Disisi lain, Daswippetra Dt. Manjinjiang Alam melihat dampak bencana banjir dan longsor di Kawasan Kabupaten Solok memang cukup parah. Mulai dari aliran Batang Gawan Selayo, sebarannya hingga ke Munggu Tanah, ke Kota Solok. Kemudian Sungai Saniangbaka, Sungai Muaro Pingai hingga Paninggahan di kecamatan Junjung Sirih.
Dampak bencana ini, kata Deswippetra, harus secepatnya dipulihkan. Ia tidak mau mengomentari penyebab terjadinya banjir yang membawa kayu gelondongan, tetapi lebih sebagai kuasa Tuhan Allah SWT sebagai peringatan untuk semua.
Namun yang menjadi pemikirannya, dalam hal pembenahan bantaran Sungai di Saniangbaka, yang persis berada di tepi jalan provinsi arah ke Muaro Pingai, ia memandang perlu koordinasi yang kuat antara pihak BSW Sungai dengan Bina Marga PUPR.
“Aliran Sungai ini kewenangannya BSW, sedangkan jalan tanggung jawab Bina Marga PUPR. Jadi masing-masing memiliki tangungjawab yang perlu disinergikan untuk penanggulangannya,” sebut anggota DPRD Provinsi Sumbar itu.
Setentang lahan bangunan antara tepi Sungai dan tepi jalan.
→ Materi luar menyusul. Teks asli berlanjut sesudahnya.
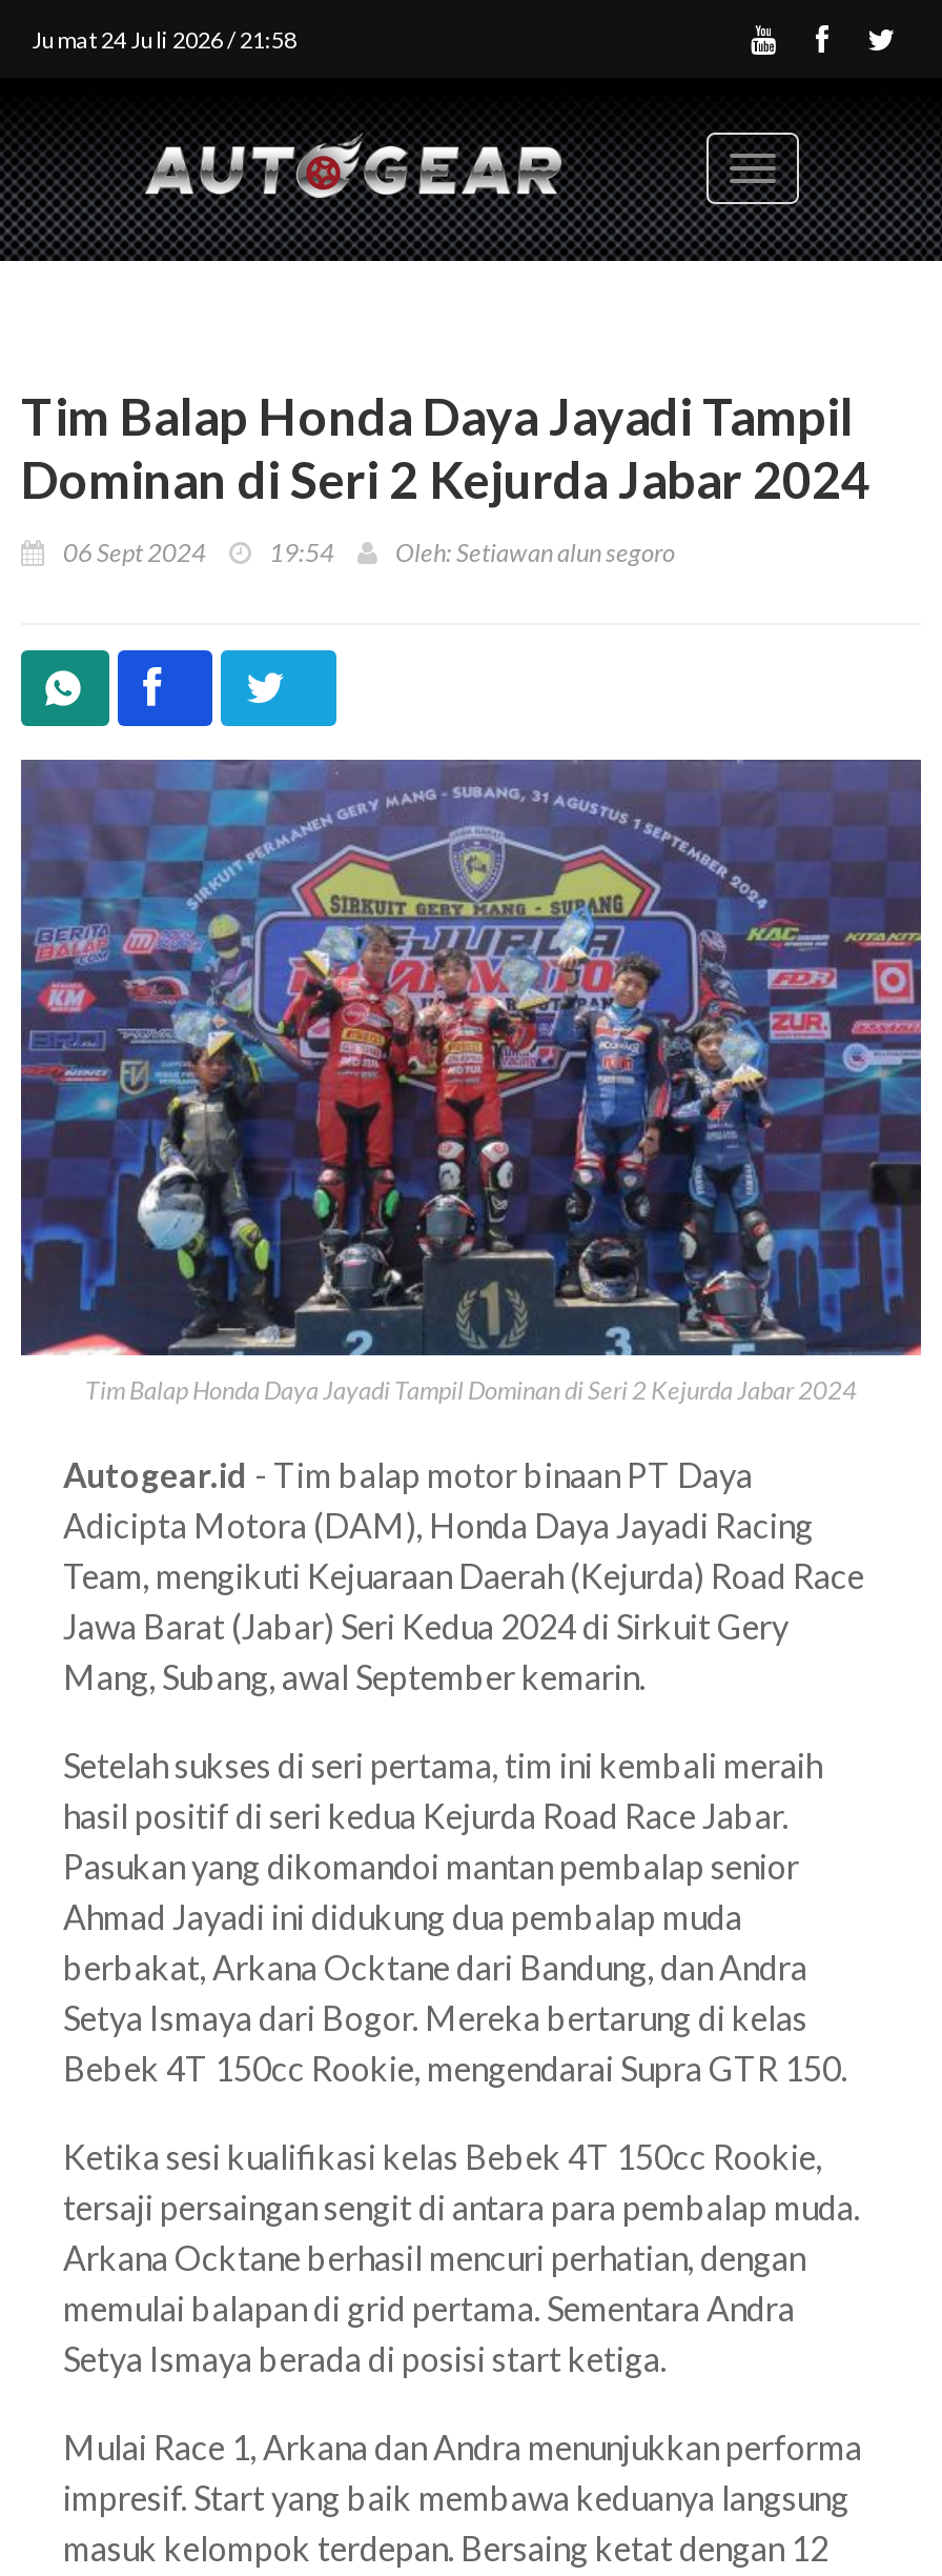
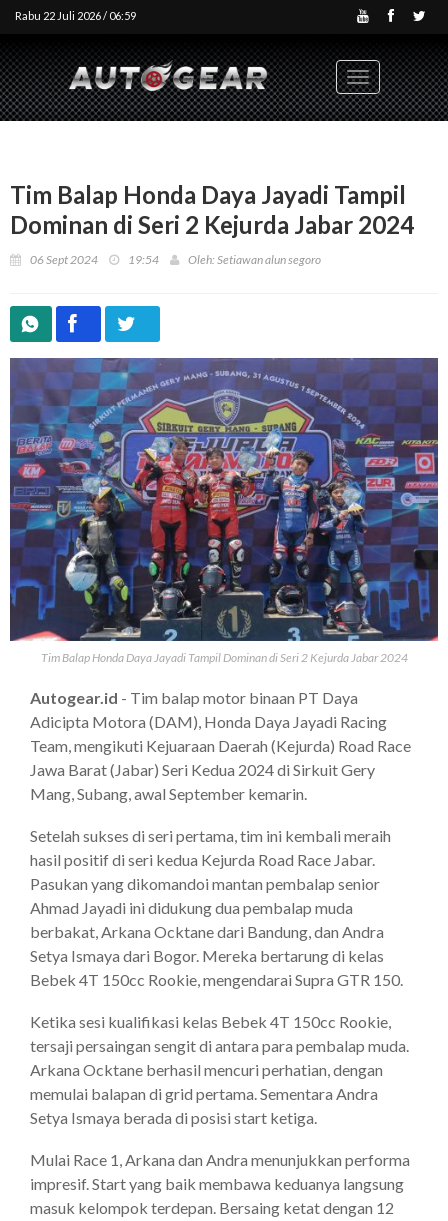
[32,25,296,53] Jumat 24 Juli 2026 / 21:58 -> [15,9,136,22] Rabu 22 Juli 2026 / 06:59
Menurutnya Daswippetra itu merupakan Kawasan existing yang tidak boleh lagi bagunan baru. Karena itu, Masyarakat yang sebelumnya berada di bantaran Sungai dihimbau agar tidak mendirikan bangunan baru.
“Itu ada undang-undangnya. Tidak boleh mendirikan bangunan sekian meter dari tepi Sungai atau juga di tepi jalan umum. Pemerintah daerah harus tegas dalam mencegah munculnya bangunan baru,” ungkap Dt. Manjinjiang Alam.
Kala perbincangan putus diantara deru alat berat dan desiran air Sungai Saniangbaka yang jernih, Sebagian Masyarakat masih bekerja membersihkan lumpuh-lupur dan puing bekas banjir besar yang merusak rumah dan lingkungan mereka.
Dinagari Muaro Pingai, solidaritas mengkristal dengan semangat gotoroyong bersama anggota TNI yang datang melakukan pemulihan bencana. Lumpur setinggi 30 meter yang menumpuk di rumah-rupah pendudk, dihalau keluar dengan menggunakan alat manual.
Ditusalah dirasakan benar kepedulian dan partisipasi puluhan personal mobil Damkar, yang ternyata kerjanya tidak hanya sebagai pemadam kebakaran, tetapi juga mengusir lumpur dan pasir yang menumpuk di jalan umum hingga ke kamar pribadi.